11 Responses leave one →
  1. Steve Hanscomb permalink
    March 17, 2022

    Brilliant article, what a read!
    The chip shop became Rosa’s cafe at some point and they used to have a little corner devoted to Bud I think. When Rosa’s left, the Thai took over.
    Wonderful to see the photos at the end too. I just think Dad’s Army when I think Bud Flanagan now, but he really was quite the star.

  2. March 17, 2022

    Wonderful story, and a wonderful song:

    https://www.youtube.com/watch?v=q7HoMWuXCY4

    Love & Peace
    ACHIM

  3. Linda Granfield permalink
    March 17, 2022

    And another great look/listen that brings history alive, during the Second World War:

    https://www.youtube.com/watch?v=gT7-TmiHEe4

  4. Paul Loften permalink
    March 17, 2022

    I saw Bud Flanagan on stage at the London Paladium billed with Judy Garland as the main attraction I must’ve been about 8 years old . I remember his performance with Chesney Allen and Judy singing “We’ll walk up the Avenue” or something like that . Bud was wearing his old tatty fur coat. Later on during the show Judy was singing and suddenly her voice cracked it was something in her throat she just couldn’t sing a note. Then I remember the audience just stood up and applauded her non stop

  5. Judy permalink
    March 17, 2022

    Does anyone know where the Stapleton’s Depository building is and anything more about it ?

  6. Andy permalink
    March 17, 2022

    Tip top article and the photos made me sentimental.
    Nearly at my old school Robert Montefiore Primary in Hanbury St.
    Well done Gentle Author,
    Andy

  7. Jeremy Frankel permalink
    March 18, 2022

    As much as the story about his birth and the family name being “changed by the registrar” from Weintrop to Winthrop, I’m afraid it’s just not true. One can look up the birth index and see that he was indeed listed as Reuben Weintrop; his birth was registered in the fourth quarter of 1896 in Whitechapel. Secondly, and not recalled in his reminiscence, was the fact that he was among the first Jewish boy scouts in the world. Along with my grandfather (Gustavus Isaac Frankel) ‘Bud’ was a member of Landsberg’s 1st East London Boy Scout Group, that was formed in 1908. Bud, my grandfather, and several others, served as “alumni” of the group many years later, donating money to assist the scout group in carrying out their work.

  8. Bernie permalink
    March 18, 2022

    This article revived so many memories and made me sad to contemplate the passage of time and the neglect of so much that influenced my (and my family’s) development. Hanbury Street was just around the corner from my closest Aunt’s home and Uncle’s workshop. My father was born and bred in the neighbourhood. Yet growing up elsewhere in London I knew little of all this. Flanagan and Allen were notable as radio and music hall performers, but of the intersection of their background and my family’s life I was completely ignorant. Now, it is so poignant to read of and to think how my own upbringing might have been influenced, but wasn’t.
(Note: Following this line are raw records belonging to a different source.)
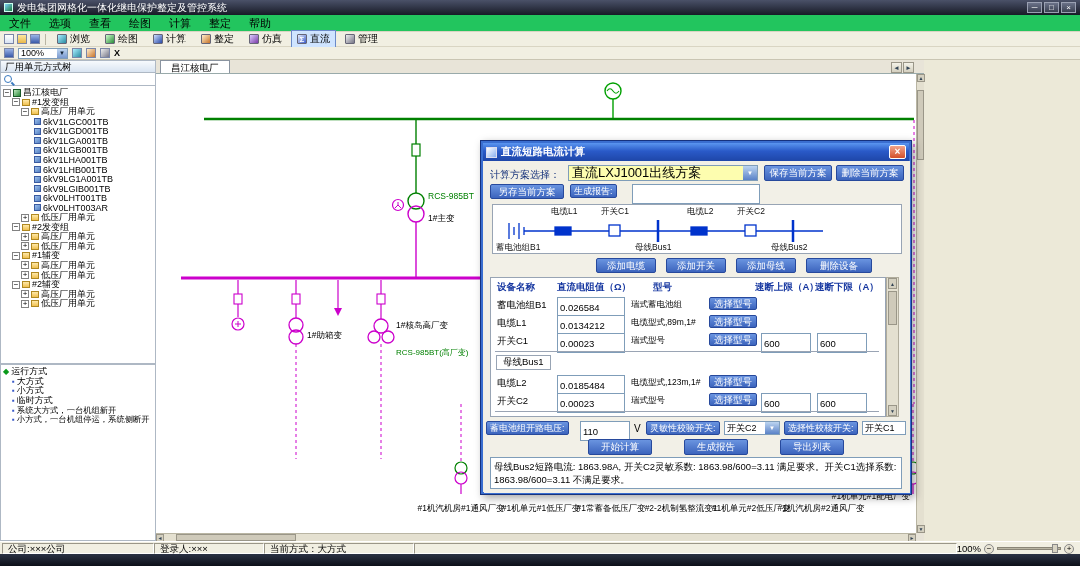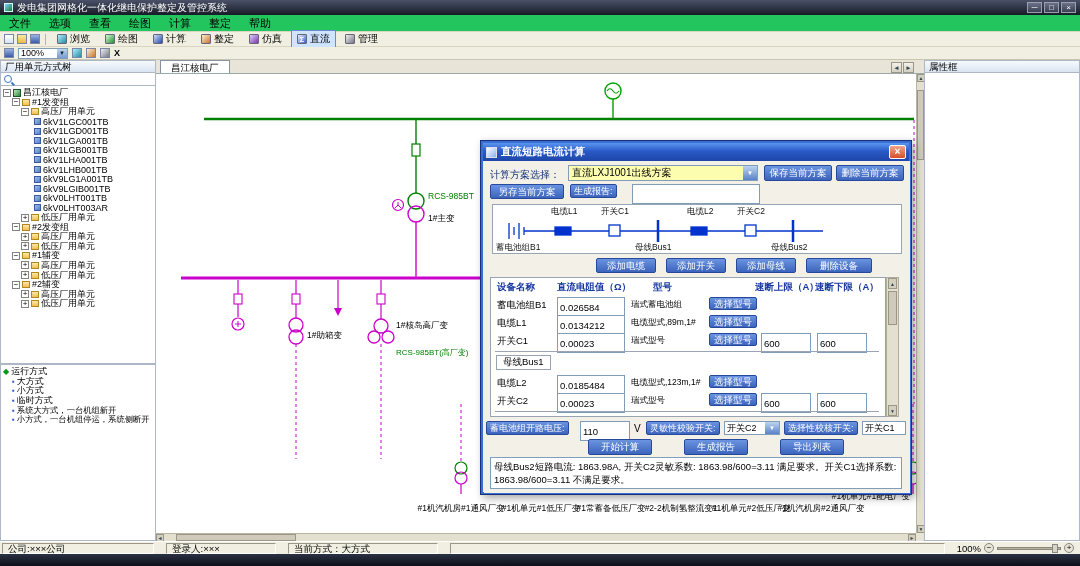--- a/index.html
+++ b/index.html
@@ -438,10 +438,6 @@
     <div class="hthumb"></div>
   </div>
 
-  <div class="right-panel">
-    <div class="panel-hdr">属性框</div>
-    <div class="right-body"></div>
-  </div>
 
   <div class="dialog">
     <div class="dlg-title">

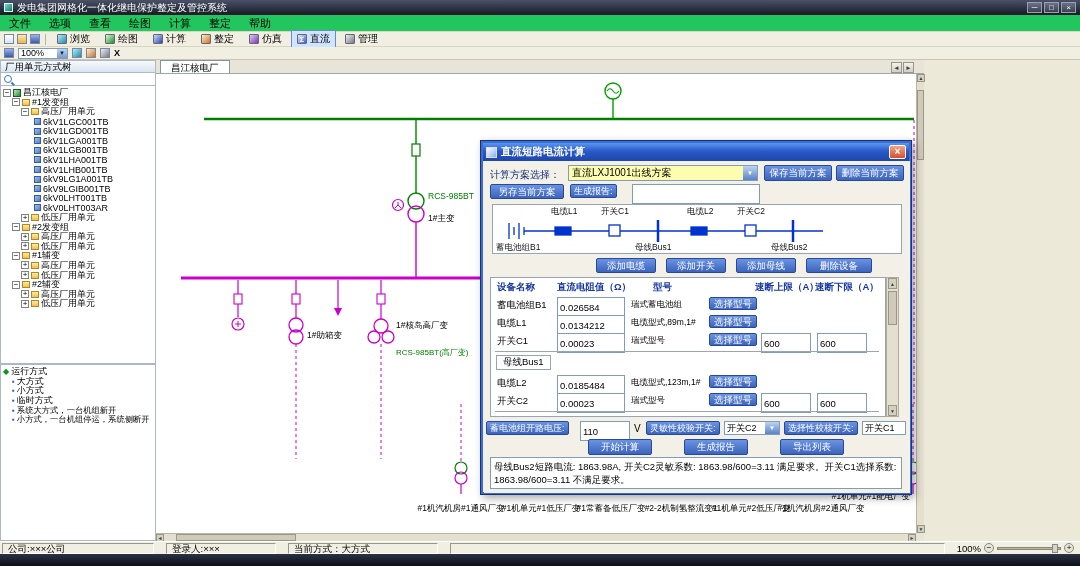--- a/index.html
+++ b/index.html
@@ -82,7 +82,7 @@
   .chip{position:absolute;height:14px;background:linear-gradient(180deg,#6a94e0,#3c64bd);color:#fff;border:1px solid #27499c;border-radius:2px;font-size:9px;line-height:12px;padding:0 3px;white-space:nowrap}
   .tin{position:absolute;height:20px;border:1px solid #7f9db9;background:#fff;font-size:9.5px;padding:0 2px;font-family:inherit}
   .combo-y{position:absolute;display:flex;align-items:center;height:16px;border:1px solid #7f9db9;background:#fdfdaf}
-  .combo-y .val{flex:1;font-size:10px;padding:0 3px;white-space:nowrap;overflow:hidden}
+  .combo-y .val{flex:1;font-size:13px;padding:0 3px;white-space:nowrap;overflow:hidden}
   .combo-y .arr,.combo-w .arr{width:14px;height:100%;background:linear-gradient(180deg,#bcd4f0,#5a82c8);color:#fff;font-size:6px;text-align:center;display:flex;align-items:center;justify-content:center;flex:0 0 auto}
   .combo-w{position:absolute;display:flex;align-items:center;height:14px;border:1px solid #7f9db9;background:#fff}
   .combo-w .val{flex:1;font-size:9px;padding:0 2px;white-space:nowrap;overflow:hidden}

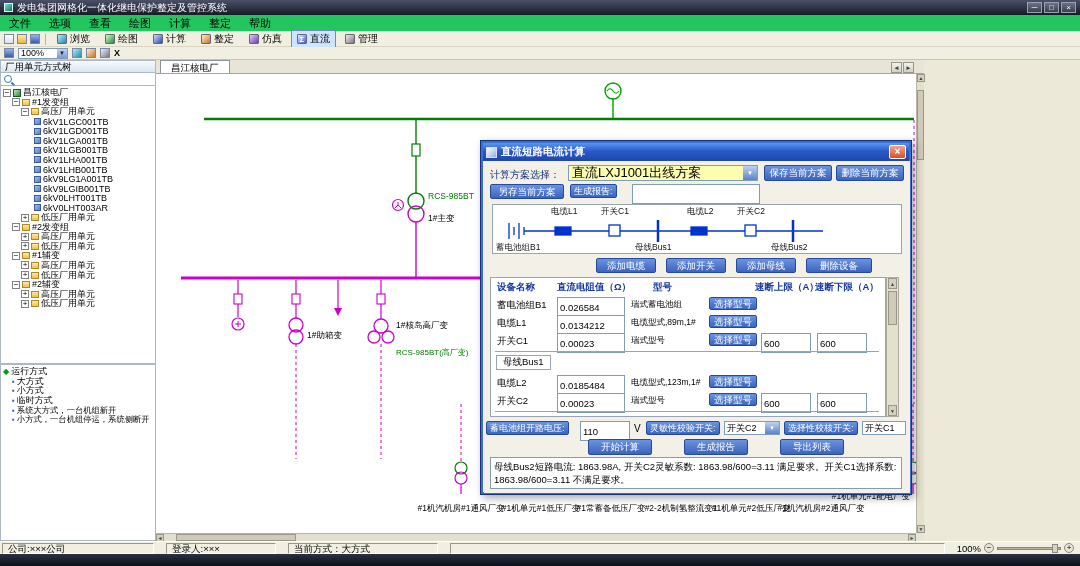--- a/index.html
+++ b/index.html
@@ -100,7 +100,7 @@
   .result{position:absolute;left:6px;top:296px;width:412px;height:32px;background:#fff;border:1px solid #7f9db9;font-size:9.5px;padding:2px 3px;overflow:hidden;line-height:13px}
 
   
-  .statusbar{position:absolute;left:0;top:541px;width:1080px;height:13px;background:#f1efe2;border-top:1px solid #fff;display:flex;align-items:center;gap:12px;padding:0 2px;font-size:9.5px}
+  .statusbar{position:absolute;left:0;top:541px;width:1080px;height:13px;background:#f1efe2;border-top:1px solid #fff;display:flex;align-items:flex-end;gap:0;padding:0 2px;font-size:9.5px}
   .scell{height:11px;border:1px solid;border-color:#9a9688 #fff #fff #9a9688;padding:0 5px;line-height:9px;white-space:nowrap;display:flex;align-items:center}
   .sfill{flex:1}
   .zoomgrp{display:flex;align-items:center;gap:3px;padding-right:4px}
  9. David Lawson permalink
    March 19, 2022

    My grandparents were Bud’s contemporaries. Their first home after fleeing Ukraine [then Russia – and perhaps soon to be again] in 1910 was at 35 Hanbury Street on the corner of Brick Lane. It was then a typical crowded tenement crowded with Jewish refugees. They moved within a short time to Fort Street on the corner od Spital Square, long ago cleared to extend Spitalfields Market and more recently for shiny glass office blocks.

  10. Connie Stanton permalink
    March 25, 2022

    My father lived opposite in Grey Eagle Street and was great friends with him. They met two girls at a dance and took them home (they lived in Watford). Needless to say they missed the last train (no tube trains then). When they got home the next morning they both got a “good hiding” from their respective mothers who had been worried where they had been all night.!!!

  11. Rob Lorrimer permalink
    May 28, 2022

    I have a picture of my grandfather Libovitch the blacksmith and one of Hanbury St as it was with the dray horses lining up to be shod which your readers may like to see.